What you have to do:
Reproduce exactly the lines below, from the first one through the line containing "or experiencing social", and omit any pictures.
Segment Start: Source material
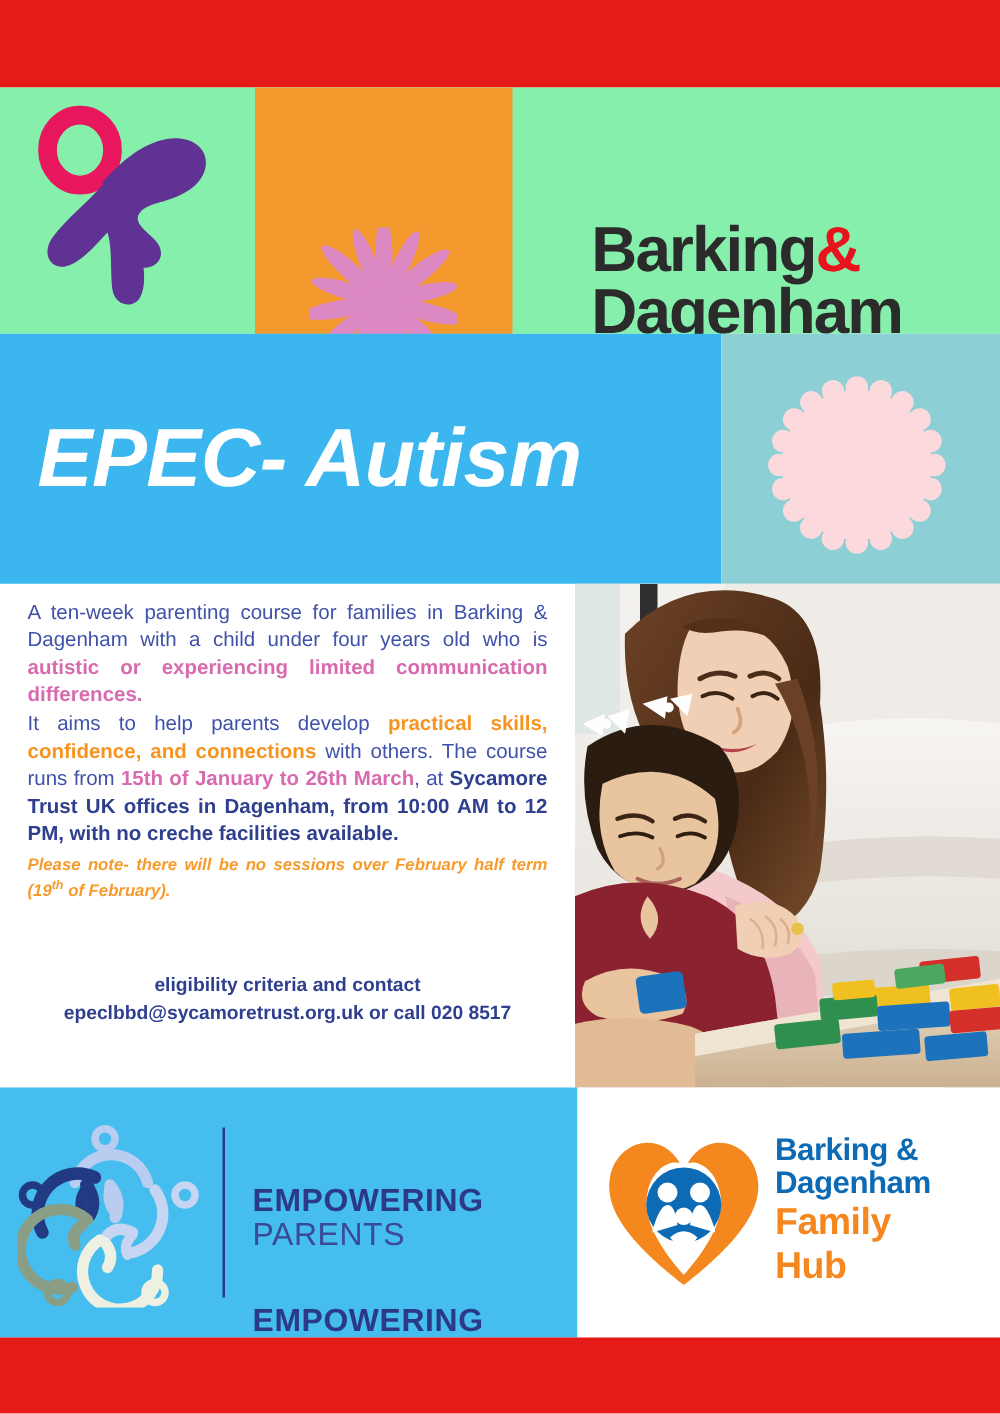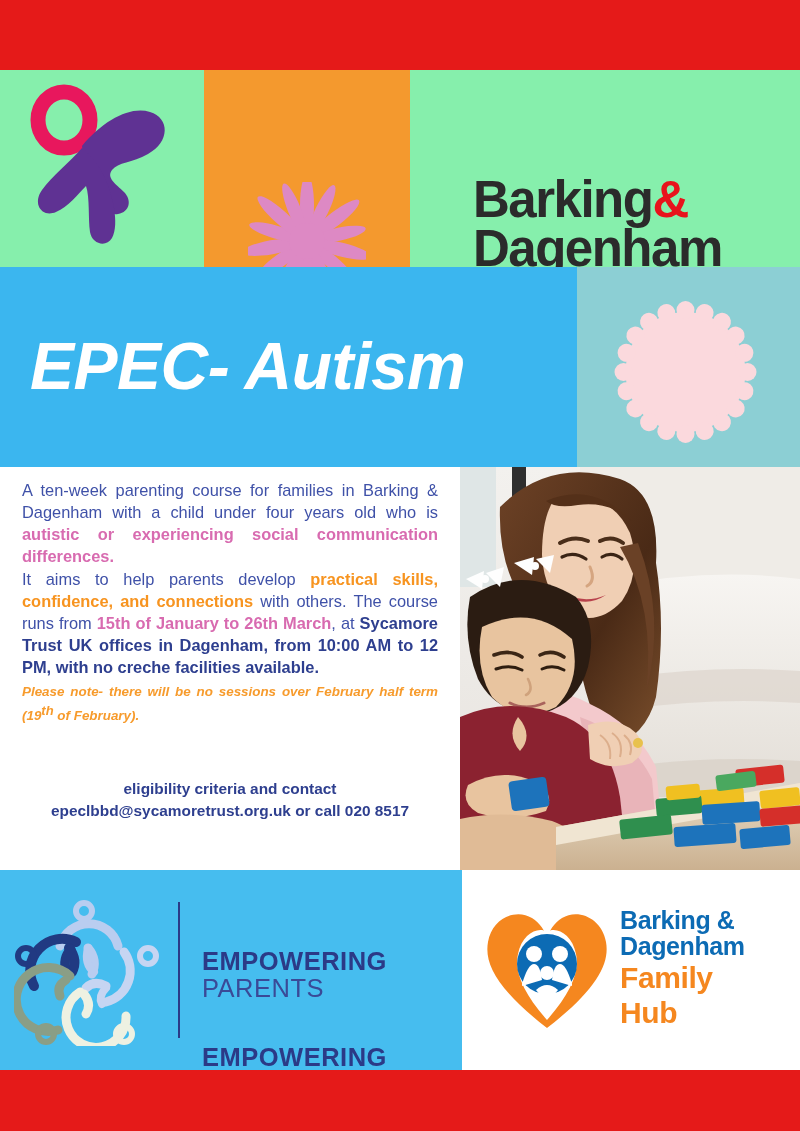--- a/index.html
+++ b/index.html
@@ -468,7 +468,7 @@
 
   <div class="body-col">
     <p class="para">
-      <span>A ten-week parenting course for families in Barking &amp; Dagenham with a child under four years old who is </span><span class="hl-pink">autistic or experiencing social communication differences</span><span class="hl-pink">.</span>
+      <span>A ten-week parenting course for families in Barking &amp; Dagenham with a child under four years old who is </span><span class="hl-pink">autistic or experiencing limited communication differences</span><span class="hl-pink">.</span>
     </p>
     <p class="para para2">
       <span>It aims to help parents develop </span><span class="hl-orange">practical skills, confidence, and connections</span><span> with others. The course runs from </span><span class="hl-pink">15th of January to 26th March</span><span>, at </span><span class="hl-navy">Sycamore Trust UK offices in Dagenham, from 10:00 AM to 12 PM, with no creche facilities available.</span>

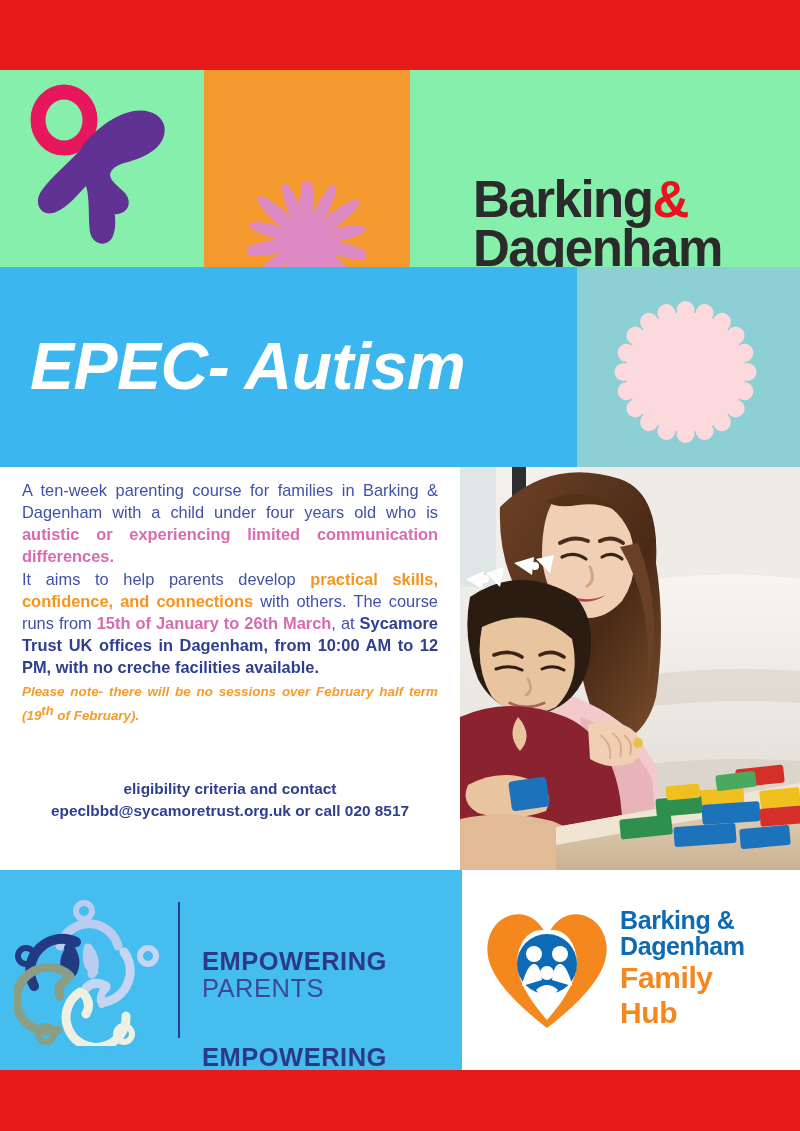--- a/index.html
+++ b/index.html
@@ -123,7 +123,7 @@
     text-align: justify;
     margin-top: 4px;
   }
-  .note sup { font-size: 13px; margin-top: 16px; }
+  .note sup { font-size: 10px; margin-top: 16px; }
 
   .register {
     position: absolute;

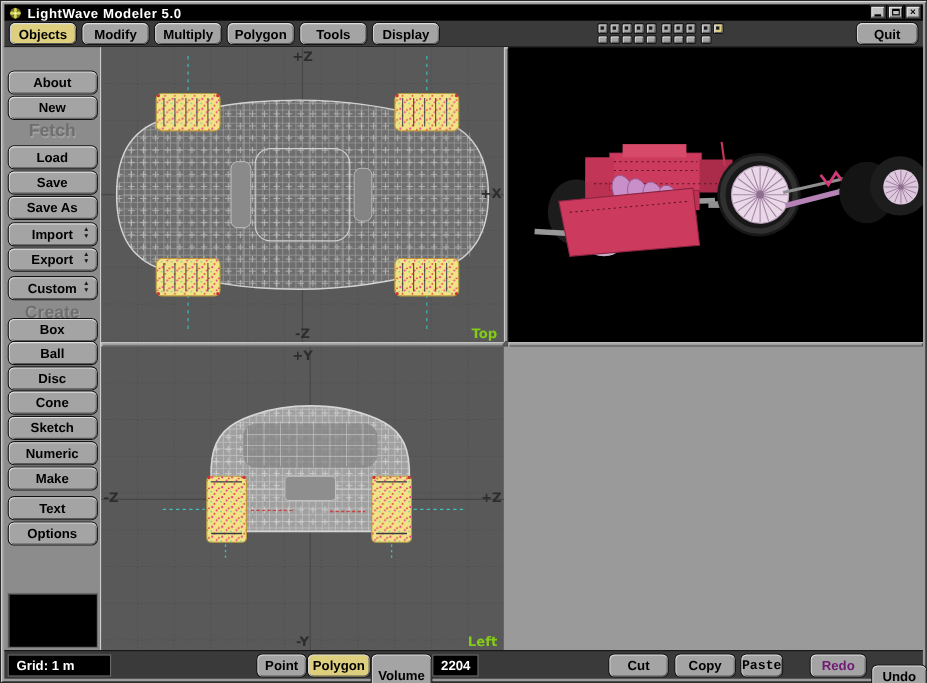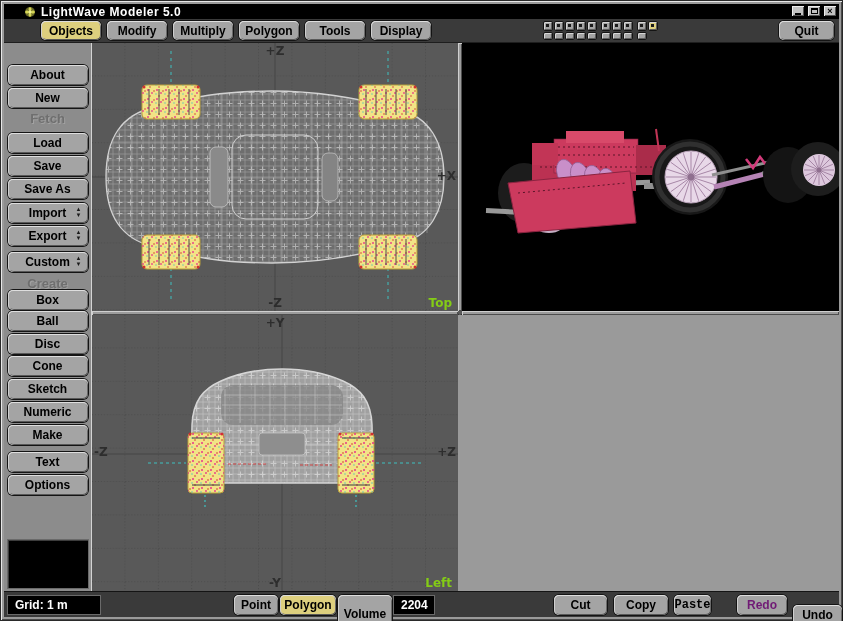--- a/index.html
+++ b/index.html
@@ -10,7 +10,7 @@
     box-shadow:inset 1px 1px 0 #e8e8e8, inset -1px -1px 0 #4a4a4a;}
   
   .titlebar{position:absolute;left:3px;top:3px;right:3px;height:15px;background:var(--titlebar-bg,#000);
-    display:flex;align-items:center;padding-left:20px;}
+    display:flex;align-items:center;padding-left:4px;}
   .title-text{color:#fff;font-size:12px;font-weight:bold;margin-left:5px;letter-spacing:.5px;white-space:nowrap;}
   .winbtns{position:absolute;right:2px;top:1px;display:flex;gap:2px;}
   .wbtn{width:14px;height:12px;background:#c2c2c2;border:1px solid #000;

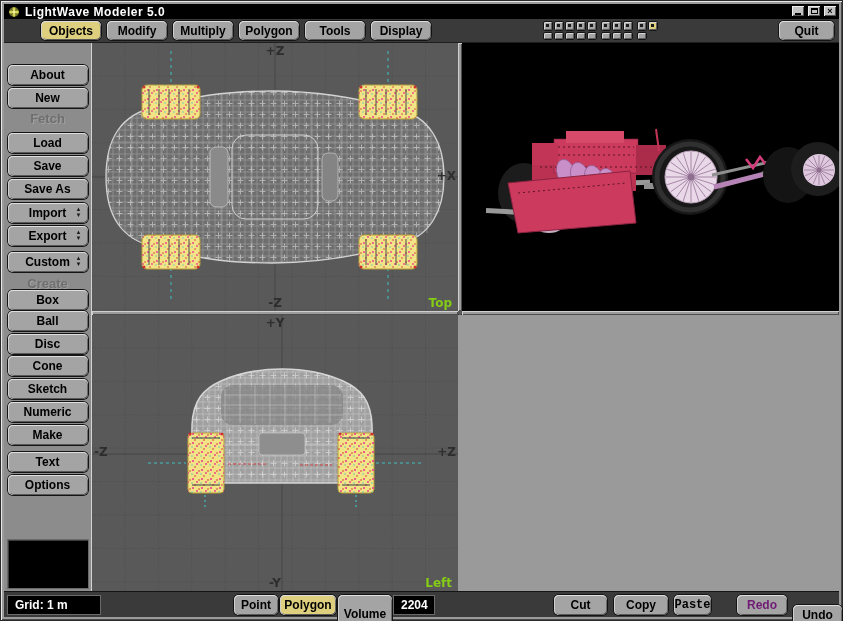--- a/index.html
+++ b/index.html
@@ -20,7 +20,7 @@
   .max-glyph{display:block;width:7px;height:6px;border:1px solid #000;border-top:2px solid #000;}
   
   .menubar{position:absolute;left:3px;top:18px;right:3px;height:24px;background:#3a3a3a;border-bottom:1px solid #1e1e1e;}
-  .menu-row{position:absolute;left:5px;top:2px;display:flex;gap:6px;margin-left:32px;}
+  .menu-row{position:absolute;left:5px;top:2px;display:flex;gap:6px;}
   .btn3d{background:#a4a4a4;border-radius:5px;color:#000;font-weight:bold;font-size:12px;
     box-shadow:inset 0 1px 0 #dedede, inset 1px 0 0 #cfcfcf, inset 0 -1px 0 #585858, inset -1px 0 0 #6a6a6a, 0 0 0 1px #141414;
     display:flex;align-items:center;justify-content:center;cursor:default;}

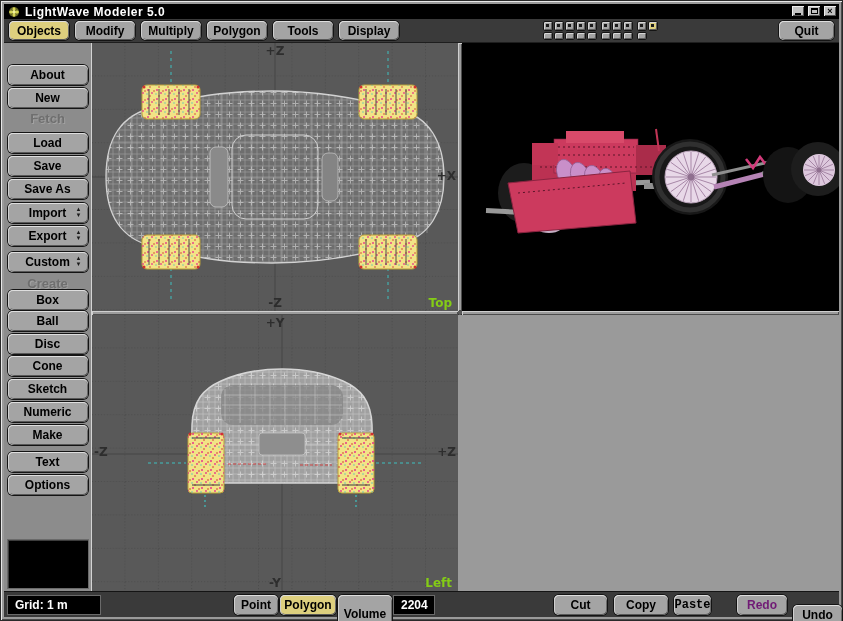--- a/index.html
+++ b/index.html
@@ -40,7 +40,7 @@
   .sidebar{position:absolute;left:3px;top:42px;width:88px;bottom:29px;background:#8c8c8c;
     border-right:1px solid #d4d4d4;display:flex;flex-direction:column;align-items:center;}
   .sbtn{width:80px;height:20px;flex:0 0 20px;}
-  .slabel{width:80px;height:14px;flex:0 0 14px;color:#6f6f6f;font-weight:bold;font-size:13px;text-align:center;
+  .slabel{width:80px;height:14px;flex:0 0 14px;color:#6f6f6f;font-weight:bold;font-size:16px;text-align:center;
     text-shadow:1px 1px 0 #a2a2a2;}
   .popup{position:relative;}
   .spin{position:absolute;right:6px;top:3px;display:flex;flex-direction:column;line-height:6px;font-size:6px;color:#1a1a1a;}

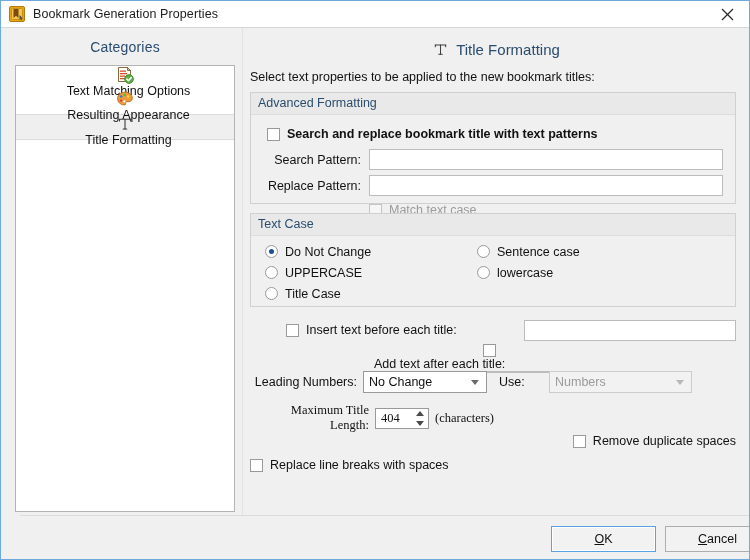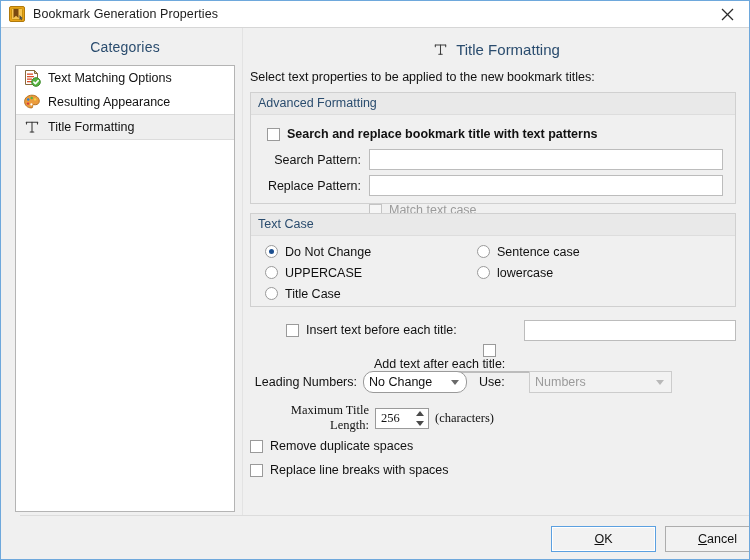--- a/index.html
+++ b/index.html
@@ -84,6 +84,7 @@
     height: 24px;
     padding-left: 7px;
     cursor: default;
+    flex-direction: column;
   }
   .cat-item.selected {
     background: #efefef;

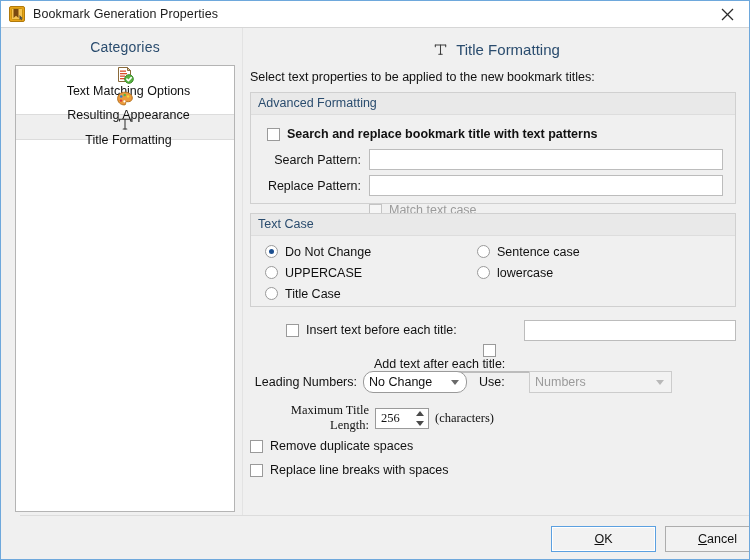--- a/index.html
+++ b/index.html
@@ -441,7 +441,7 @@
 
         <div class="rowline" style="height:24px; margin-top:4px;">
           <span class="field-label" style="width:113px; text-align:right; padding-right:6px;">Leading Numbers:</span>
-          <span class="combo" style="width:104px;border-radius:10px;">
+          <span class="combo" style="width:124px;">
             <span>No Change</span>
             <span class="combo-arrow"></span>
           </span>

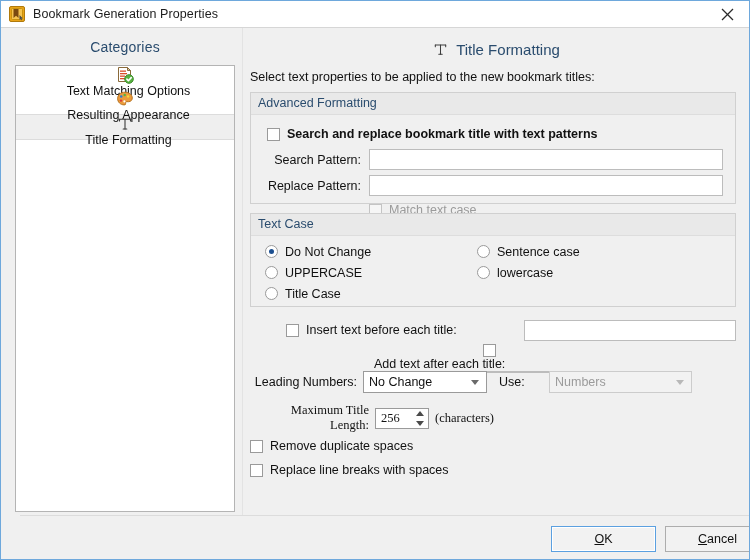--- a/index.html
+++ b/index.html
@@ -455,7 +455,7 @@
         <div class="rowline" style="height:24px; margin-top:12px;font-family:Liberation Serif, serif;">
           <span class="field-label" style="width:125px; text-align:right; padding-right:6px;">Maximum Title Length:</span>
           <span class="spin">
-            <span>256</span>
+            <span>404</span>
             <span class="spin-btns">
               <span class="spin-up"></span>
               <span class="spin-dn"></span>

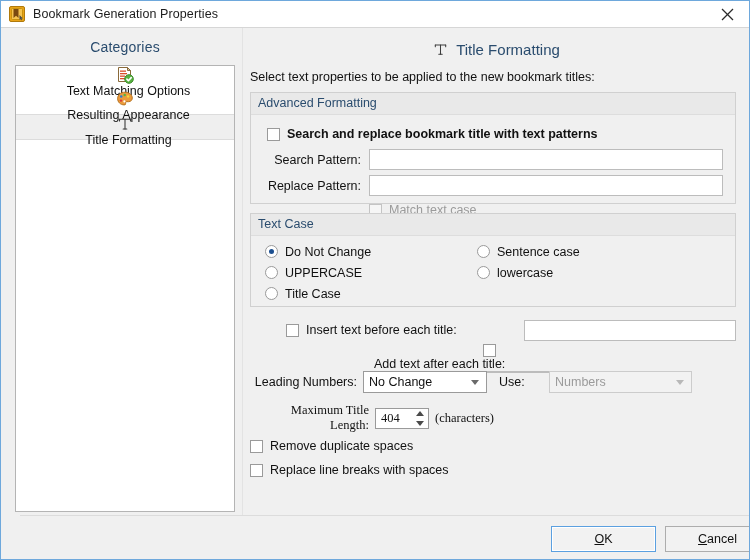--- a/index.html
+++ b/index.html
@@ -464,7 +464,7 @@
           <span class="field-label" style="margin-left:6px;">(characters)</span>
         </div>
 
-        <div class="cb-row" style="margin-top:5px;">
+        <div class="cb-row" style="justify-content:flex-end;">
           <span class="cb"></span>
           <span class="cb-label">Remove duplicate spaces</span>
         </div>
Segment End: Source material
Written reply:
--- a/index.html
+++ b/index.html
@@ -468,7 +468,7 @@
 
   <div class="body-col">
     <p class="para">
-      <span>A ten-week parenting course for families in Barking &amp; Dagenham with a child under four years old who is </span><span class="hl-pink">autistic or experiencing social communication differences</span><span class="hl-pink">.</span>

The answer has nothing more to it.